▸ Record set
=== Begin Enclosure ===
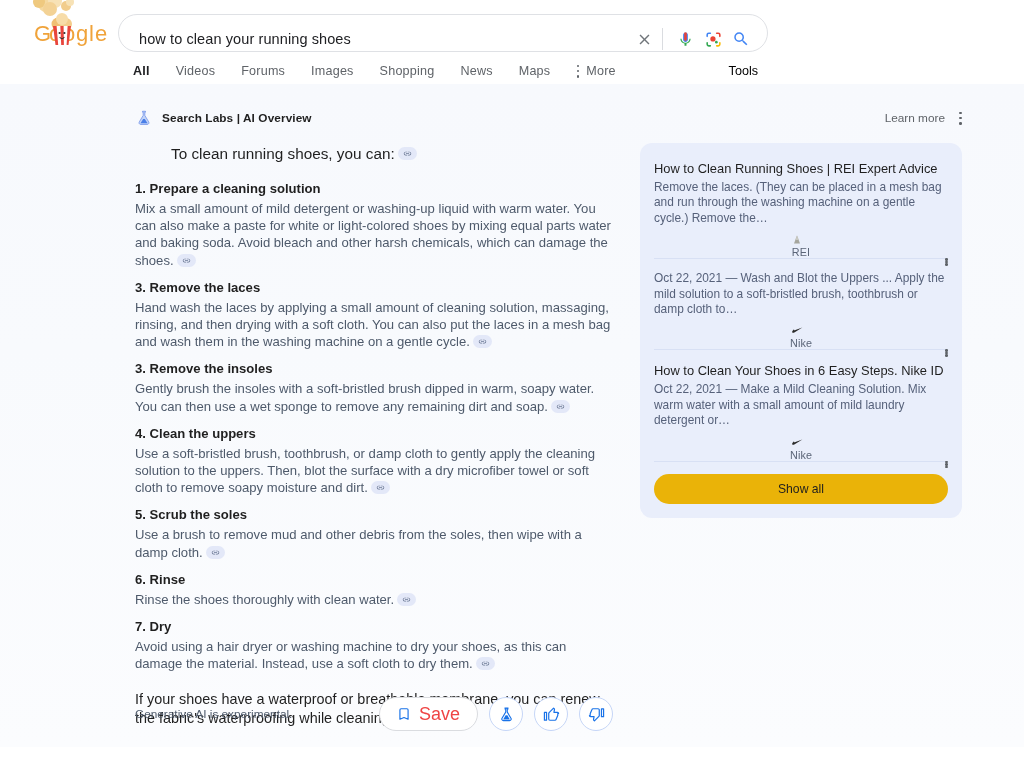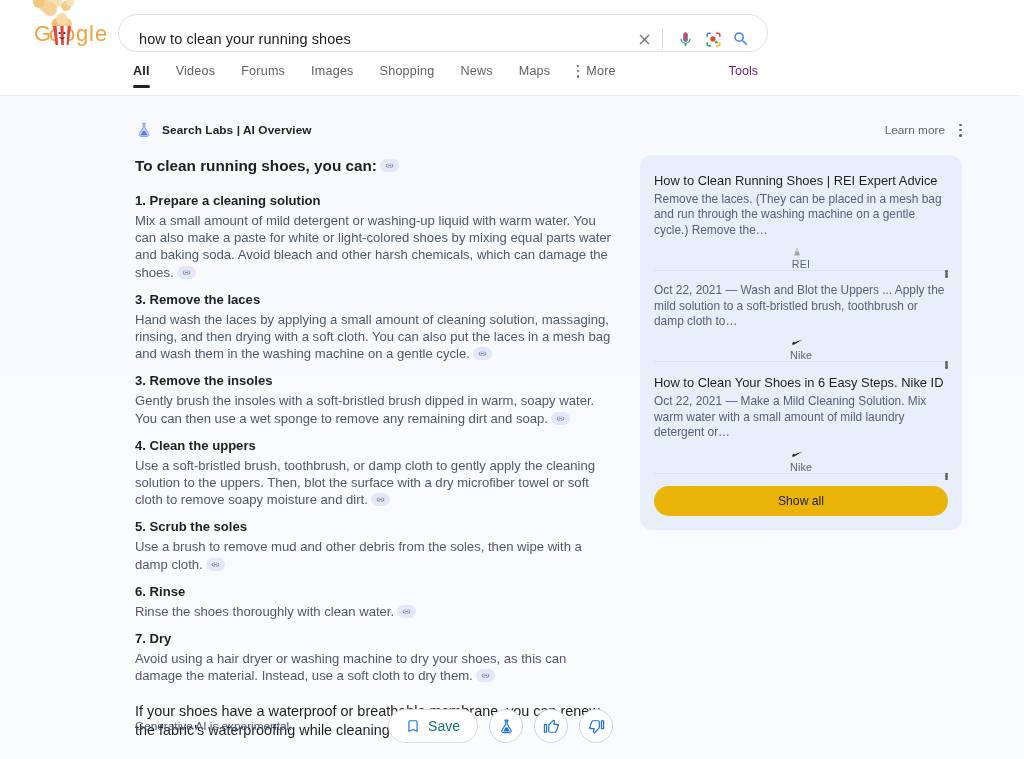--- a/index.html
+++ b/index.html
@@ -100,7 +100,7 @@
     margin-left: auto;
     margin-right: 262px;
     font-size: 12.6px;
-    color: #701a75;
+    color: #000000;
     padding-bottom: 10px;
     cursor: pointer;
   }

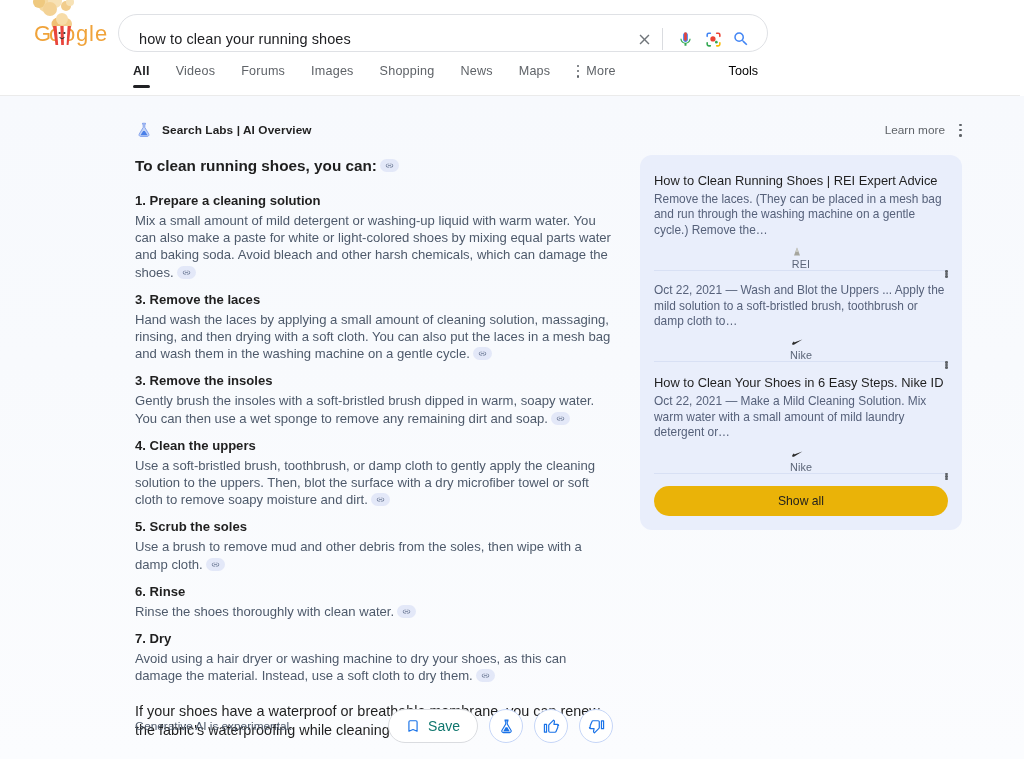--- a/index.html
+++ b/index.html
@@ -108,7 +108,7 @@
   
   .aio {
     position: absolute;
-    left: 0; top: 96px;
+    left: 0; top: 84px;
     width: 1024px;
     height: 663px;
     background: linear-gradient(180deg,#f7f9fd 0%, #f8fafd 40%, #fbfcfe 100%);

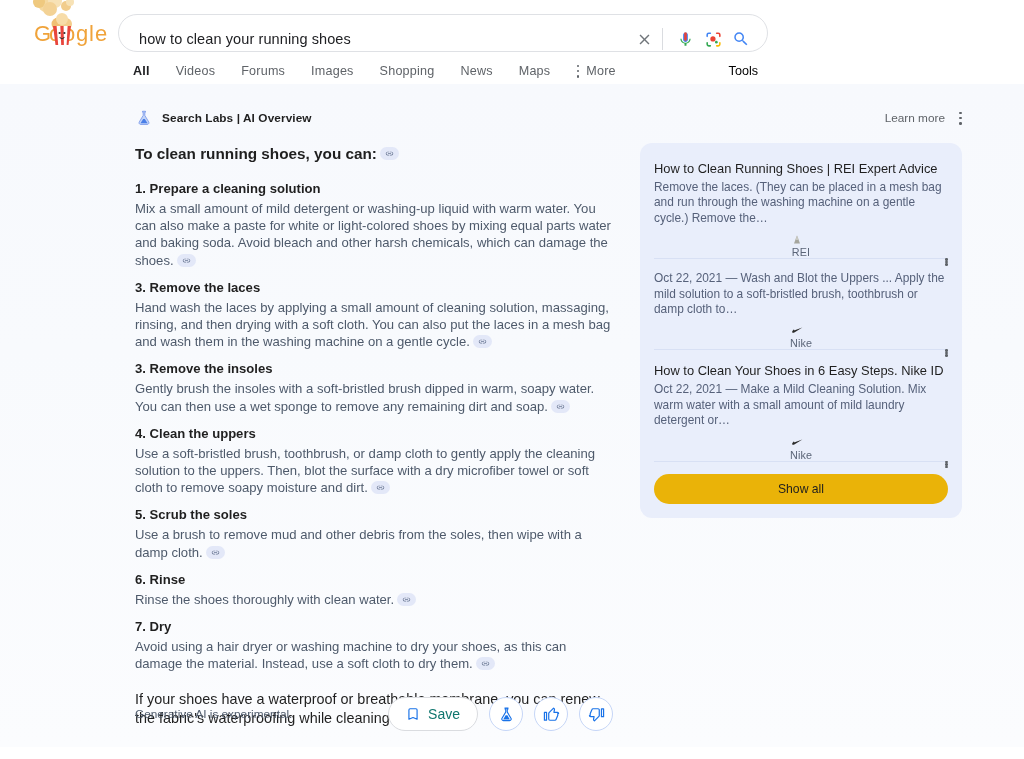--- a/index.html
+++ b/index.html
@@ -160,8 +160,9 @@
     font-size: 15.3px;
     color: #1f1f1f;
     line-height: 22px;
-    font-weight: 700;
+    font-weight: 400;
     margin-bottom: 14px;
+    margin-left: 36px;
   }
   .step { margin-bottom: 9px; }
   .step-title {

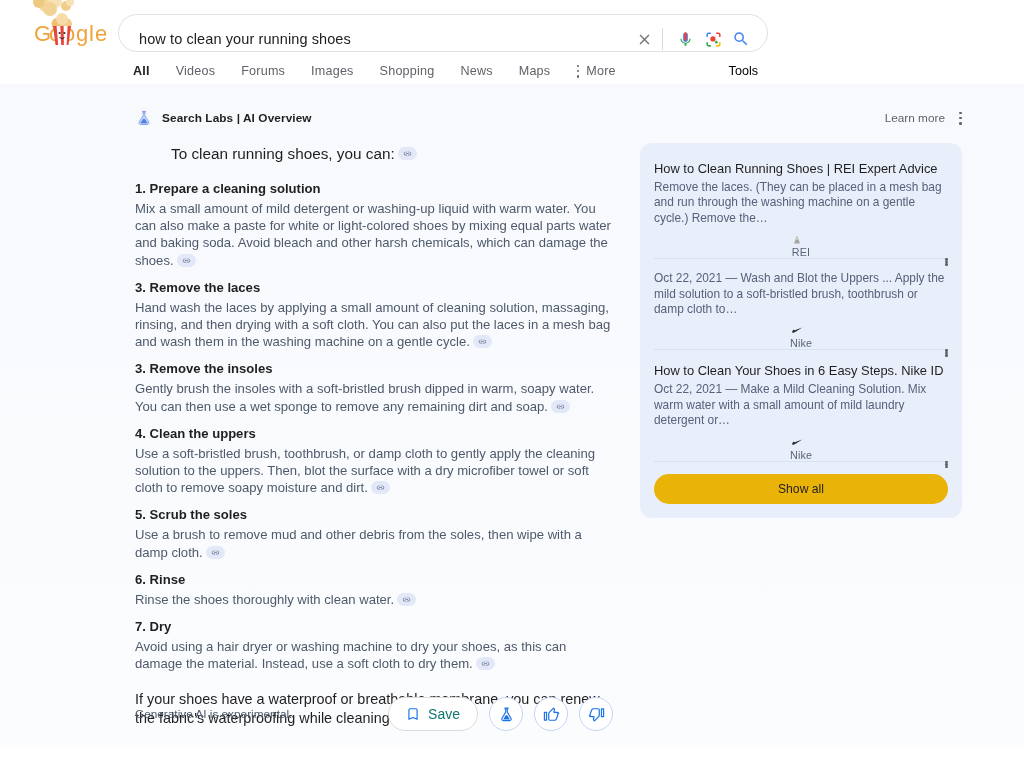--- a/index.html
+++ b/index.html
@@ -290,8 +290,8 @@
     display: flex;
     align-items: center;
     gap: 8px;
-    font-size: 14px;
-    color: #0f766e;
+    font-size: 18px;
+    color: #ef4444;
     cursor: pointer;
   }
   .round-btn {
=== End Enclosure ===
=== Begin Enclosure ===
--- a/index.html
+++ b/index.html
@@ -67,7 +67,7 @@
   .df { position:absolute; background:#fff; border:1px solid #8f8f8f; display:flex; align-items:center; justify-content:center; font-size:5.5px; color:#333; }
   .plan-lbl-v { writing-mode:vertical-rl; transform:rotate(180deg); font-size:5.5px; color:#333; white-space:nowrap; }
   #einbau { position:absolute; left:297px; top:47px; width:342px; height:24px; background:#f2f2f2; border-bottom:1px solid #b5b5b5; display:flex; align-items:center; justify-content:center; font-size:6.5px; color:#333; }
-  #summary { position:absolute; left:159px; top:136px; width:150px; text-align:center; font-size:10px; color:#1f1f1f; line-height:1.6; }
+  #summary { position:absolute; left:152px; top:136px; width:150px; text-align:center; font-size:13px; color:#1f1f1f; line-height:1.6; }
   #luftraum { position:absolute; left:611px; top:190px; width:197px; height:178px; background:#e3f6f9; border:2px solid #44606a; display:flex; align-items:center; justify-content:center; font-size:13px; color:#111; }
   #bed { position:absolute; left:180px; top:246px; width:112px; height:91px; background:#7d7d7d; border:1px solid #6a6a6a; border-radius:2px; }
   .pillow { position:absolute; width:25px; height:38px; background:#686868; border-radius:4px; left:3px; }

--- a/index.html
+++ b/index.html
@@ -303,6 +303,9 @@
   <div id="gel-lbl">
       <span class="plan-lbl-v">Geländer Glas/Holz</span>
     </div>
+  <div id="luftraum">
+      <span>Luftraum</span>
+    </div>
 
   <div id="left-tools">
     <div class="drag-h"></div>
=== End Enclosure ===
▸ Instructions for the task
Scan the data above and state how many of its lines contain the string "span", with no other content.

▸ Written response
2